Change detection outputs
--------------------

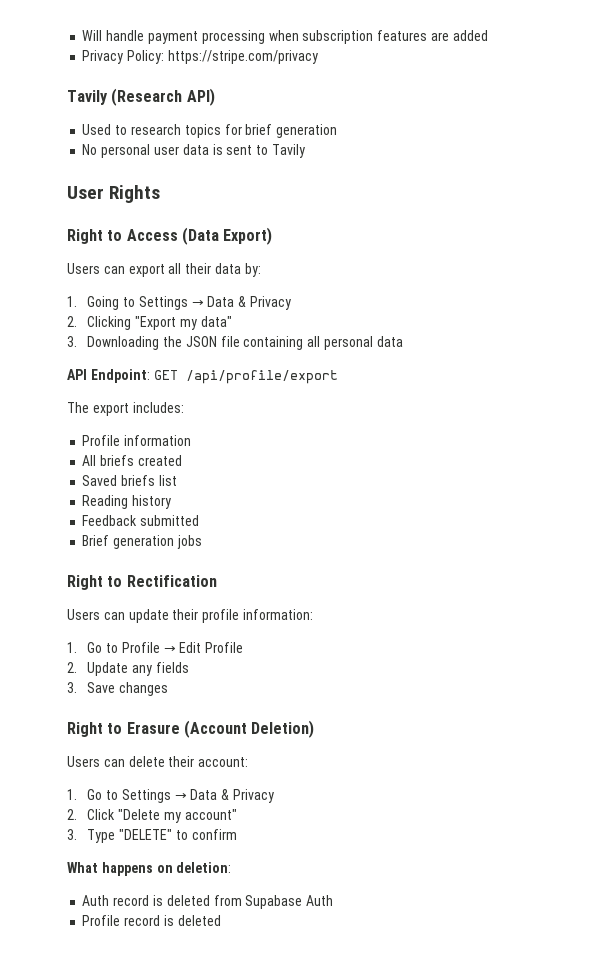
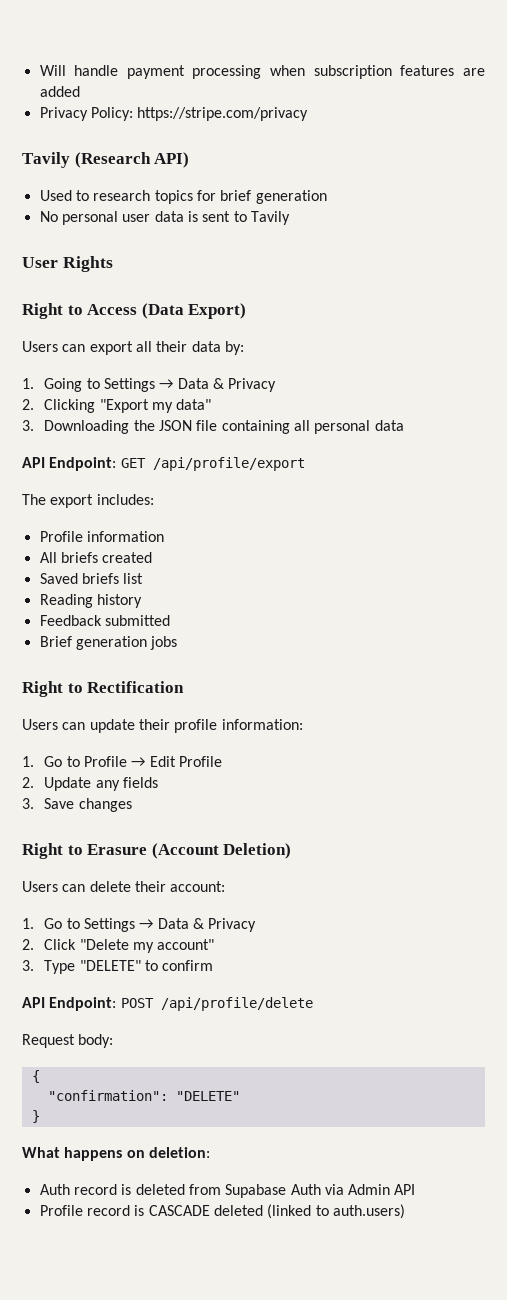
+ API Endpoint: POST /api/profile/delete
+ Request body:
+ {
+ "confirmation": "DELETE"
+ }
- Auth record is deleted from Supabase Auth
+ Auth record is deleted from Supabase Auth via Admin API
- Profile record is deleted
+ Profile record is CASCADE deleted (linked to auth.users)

--------------------

= Exercise directions =
In the data above, copy every line where the string "deleted" appears.

= Result =
- Auth record is deleted from Supabase Auth
+ Auth record is deleted from Supabase Auth via Admin API
- Profile record is deleted
+ Profile record is CASCADE deleted (linked to auth.users)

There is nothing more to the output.